TASK DETAILS: Transcribe the records below line by line, exactly as they read.

═══ INFORMATION

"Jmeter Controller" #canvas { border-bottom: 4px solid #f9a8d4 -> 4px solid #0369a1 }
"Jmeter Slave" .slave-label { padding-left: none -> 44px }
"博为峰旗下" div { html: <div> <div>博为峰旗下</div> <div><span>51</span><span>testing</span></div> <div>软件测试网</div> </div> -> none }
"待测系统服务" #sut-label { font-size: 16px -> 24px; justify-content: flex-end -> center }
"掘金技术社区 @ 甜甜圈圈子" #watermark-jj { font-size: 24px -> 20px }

══════

TASK RESPONSE:
"Jmeter Controller" #canvas { border-bottom: 4px solid #f9a8d4 -> 4px solid #0369a1 }
"Jmeter Slave" .slave-label { padding-left: none -> 44px }
"博为峰旗下" div { html: <div> <div>博为峰旗下</div> <div><span>51</span><span>testing</span></div> <div>软件测试网</div> </div> -> none }
"待测系统服务" #sut-label { font-size: 16px -> 24px; justify-content: flex-end -> center }
"掘金技术社区 @ 甜甜圈圈子" #watermark-jj { font-size: 24px -> 20px }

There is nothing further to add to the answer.